Historians say the Etruscans built their civilization on a portion of the land that is now modern-day Italy, beginning as early as 900 B.C., and operated as a network of city-states not completely unlike the Roman Republic that came after it. The Etruscans dominated Italy until falling, as a result of the Roman-Etruscan wars, to the then-expanding Roman empire around the 4th century B.C.
Vulci, an archaeological site in the northern Lazio region not far from Montalto di Castro, was once a rich Etruscan city. Its ruins have become a popular spot for tourist visits and as well as a place of interest for archaeological excavations.
The tomb discovered there earlier this year was found remarkably intact when it was officially opened at the end of October, for the first time in about 2,600 years, according to the Italian online magazine Finestre sull’Arte, which focuses on ancient and contemporary art. It was opened and explored following the opening of a similar tomb in the area this past April, the magazine reported. Montalto di Castro Mayor Emanuela Socciarelli attended the opening along with Simona Baldassarre, the councilor of culture for the Lazio region, Simona Carosi, the manager of the Superintendency of Archaeology for the province of Viterbo and southern Etruria, and Carlos Casi, the director of the Vulci Foundation, which helped lead the excavation alongside archeologists.
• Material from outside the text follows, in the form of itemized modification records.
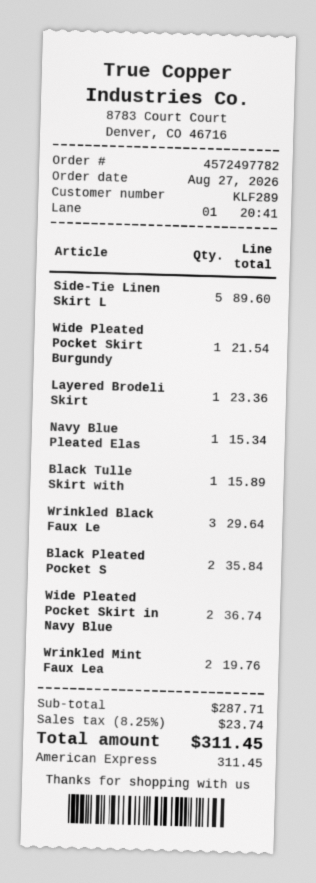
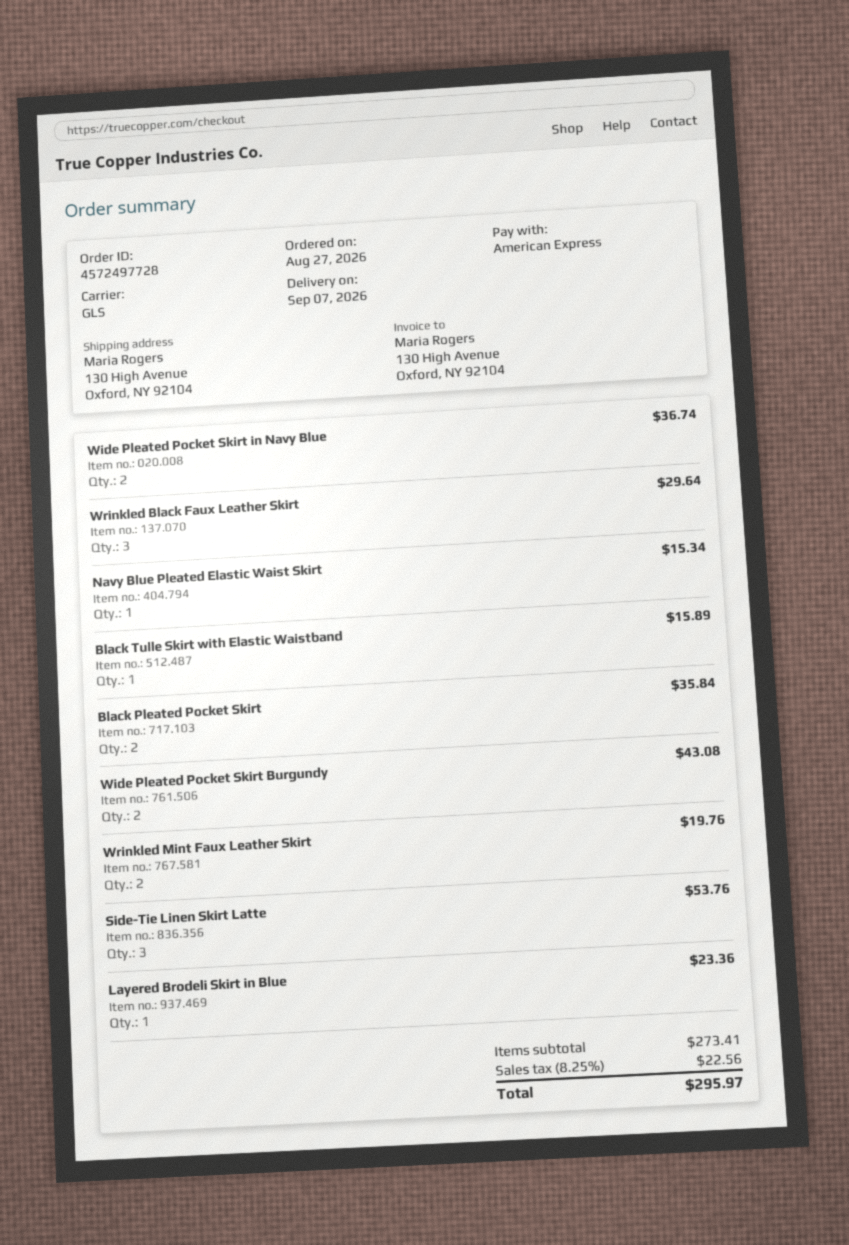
order number: 4572497782 -> 4572497728
Side-Tie Linen Skirt L: 5 for 89.60 -> 3 for 53.76
Wide Pleated Pocket Skirt Burgundy: 1 for 21.54 -> 2 for 43.08
subtotal: 287.71 -> 273.41
tax: 8.25% = 23.74 -> 8.25% = 22.56
total: 311.45 -> 295.97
Archaeologists found a collection of long-lost treasures inside the ancient tomb, including a collection of pottery and amphorae, which are tall jars with two handles and a narrow neck typically associated with ancient Greek or Roman cultures. The jars contained wine from Greece, likely from the island of Chios, Finestre sull’Arte reported. It could be a relic of the wine trade happening at that time in history.
Utensils, cups, iron objects, and a variety of ceramics and decorative accessories were also found inside the tomb in perfect condition, as was a tablecloth that may have been used for a funerary ritual offering called “the last meal” or “meal of the dead.” A bronze cauldron was also found.
The stockpile of personal belongings found inside the tomb suggests the family for whom it was constructed was probably quite wealthy in their day.
The complex structure and layout of the burial site is also important to archeologists and historians, Casi told the Italian news outlet Il Messaggero, noting that the tomb “appears to be characterized by a partition saved in the rock which creates a passage arch between the dromos, i.e. the short corridor with steps, and the vestibule, from which the two rooms were accessed, the front one and the one on the left: the usual one on the right is missing, evidently because the space had already been occupied by other tombs.”